The Directors intend to recommend that an interim dividend and a final dividend for InterContinental Hotels Group PLC for 2003, together totalling 13.5 pence per new Ordinary Share, be declared. The interim dividend is expected to be payable in October 2003 and the final dividend in June 2004. The final dividend is expected to account for around 70 per cent. of the total annual dividend per share. Thereafter, it is envisaged that an interim dividend will be paid by the Company in October and a final dividend in May of each year. This differs from the current Six Continents payment schedule due to the change of accounting year end from 30 September to 31 December explained above in paragraph 7. The Directors intend to establish a progressive dividend policy that is appropriate to the strategies for the InterContinental Group and will seek to grow dividends in real terms from the base of 13.5 pence as indicated above and to build cover over time as the hotel cycle improves.

9.     Credit Rating

Standard & Poor’s and Moody’s have each indicated that, on the basis of discussions which have taken place, they continue to expect the InterContinental Group to have an investment grade credit rating on completion of the Separation. Standard & Poor’s confirmed their view on 15 January 2003 that the credit rating for the InterContinental Group is expected to be BBB.

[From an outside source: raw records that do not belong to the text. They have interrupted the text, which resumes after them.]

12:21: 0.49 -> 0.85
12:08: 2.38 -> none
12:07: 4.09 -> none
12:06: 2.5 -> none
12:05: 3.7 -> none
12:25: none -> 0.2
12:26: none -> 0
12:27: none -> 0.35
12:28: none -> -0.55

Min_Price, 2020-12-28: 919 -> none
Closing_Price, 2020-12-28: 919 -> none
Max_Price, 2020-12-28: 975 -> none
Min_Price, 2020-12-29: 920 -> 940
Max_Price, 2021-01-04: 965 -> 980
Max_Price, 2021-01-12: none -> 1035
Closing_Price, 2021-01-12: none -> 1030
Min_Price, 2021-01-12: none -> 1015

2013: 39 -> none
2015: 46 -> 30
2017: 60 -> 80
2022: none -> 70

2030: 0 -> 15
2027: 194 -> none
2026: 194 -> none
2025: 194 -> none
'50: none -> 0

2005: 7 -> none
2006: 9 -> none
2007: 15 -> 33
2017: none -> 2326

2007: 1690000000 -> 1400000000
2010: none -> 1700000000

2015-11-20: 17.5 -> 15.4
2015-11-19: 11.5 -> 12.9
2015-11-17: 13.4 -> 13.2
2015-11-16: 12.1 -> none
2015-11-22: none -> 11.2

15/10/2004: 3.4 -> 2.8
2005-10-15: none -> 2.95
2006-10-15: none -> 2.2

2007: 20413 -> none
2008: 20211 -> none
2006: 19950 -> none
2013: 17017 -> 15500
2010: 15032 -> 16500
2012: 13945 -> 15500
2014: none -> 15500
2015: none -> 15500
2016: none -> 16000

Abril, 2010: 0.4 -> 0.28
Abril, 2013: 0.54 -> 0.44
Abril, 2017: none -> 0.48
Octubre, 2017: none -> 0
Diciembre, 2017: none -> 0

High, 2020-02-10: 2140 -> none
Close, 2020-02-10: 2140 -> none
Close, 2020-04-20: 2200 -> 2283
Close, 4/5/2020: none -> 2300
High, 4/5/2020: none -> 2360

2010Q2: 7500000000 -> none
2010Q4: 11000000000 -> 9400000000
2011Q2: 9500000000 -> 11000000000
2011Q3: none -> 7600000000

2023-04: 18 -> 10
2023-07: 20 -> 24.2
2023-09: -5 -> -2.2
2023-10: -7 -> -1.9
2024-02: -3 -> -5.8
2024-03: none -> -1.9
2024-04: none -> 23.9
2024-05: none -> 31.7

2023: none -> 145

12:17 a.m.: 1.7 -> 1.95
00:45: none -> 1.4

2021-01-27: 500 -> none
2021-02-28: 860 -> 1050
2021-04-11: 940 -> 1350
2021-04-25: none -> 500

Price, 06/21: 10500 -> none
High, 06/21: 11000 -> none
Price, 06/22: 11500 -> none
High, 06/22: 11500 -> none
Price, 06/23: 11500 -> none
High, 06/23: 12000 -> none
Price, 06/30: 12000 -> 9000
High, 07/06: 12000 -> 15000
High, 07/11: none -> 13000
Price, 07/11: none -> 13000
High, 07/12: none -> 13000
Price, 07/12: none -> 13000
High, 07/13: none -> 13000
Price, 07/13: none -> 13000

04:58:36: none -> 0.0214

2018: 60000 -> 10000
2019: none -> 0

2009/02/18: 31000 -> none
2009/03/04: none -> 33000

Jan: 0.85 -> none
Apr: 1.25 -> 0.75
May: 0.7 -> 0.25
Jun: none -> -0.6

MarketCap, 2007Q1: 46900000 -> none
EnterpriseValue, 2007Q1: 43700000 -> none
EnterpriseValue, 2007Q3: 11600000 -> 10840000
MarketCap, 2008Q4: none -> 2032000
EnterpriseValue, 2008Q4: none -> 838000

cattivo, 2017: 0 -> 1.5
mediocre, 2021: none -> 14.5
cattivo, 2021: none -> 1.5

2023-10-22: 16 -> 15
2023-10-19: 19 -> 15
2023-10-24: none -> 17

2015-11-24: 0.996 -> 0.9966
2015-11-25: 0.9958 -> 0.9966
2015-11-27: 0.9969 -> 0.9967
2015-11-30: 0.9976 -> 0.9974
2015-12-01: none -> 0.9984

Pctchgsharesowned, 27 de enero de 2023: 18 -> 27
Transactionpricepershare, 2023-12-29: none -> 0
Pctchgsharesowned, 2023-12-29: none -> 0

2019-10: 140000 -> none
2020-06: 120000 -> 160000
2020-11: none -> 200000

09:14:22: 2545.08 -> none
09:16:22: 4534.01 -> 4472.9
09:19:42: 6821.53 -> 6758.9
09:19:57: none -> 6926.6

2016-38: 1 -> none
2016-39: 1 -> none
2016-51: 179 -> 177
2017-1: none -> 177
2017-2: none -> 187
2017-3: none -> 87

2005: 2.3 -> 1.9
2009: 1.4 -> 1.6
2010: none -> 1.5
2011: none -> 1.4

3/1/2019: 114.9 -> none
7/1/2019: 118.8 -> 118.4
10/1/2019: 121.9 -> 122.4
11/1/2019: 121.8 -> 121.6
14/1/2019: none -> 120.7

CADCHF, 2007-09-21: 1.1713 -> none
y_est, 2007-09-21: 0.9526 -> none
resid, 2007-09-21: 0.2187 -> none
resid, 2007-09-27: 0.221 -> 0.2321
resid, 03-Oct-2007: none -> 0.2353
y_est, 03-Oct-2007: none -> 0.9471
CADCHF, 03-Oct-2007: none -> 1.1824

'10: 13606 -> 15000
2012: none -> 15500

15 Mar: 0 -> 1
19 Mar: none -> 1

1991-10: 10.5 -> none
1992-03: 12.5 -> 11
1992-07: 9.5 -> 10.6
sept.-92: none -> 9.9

The specific credit rating to be given by both agencies will be confirmed in advance of Admission following further discussions with the Management Team in March.6

10.     Summary of the Separation

The Separation will result in two separate listed holding companies, M and B (which will own the Retail Business), and the Company (which will own the Hotels Business and the Britvic Business and carry on the Other Activities), each of which will be owned by the persons who are Six Continents Shareholders at the Scheme Record Time.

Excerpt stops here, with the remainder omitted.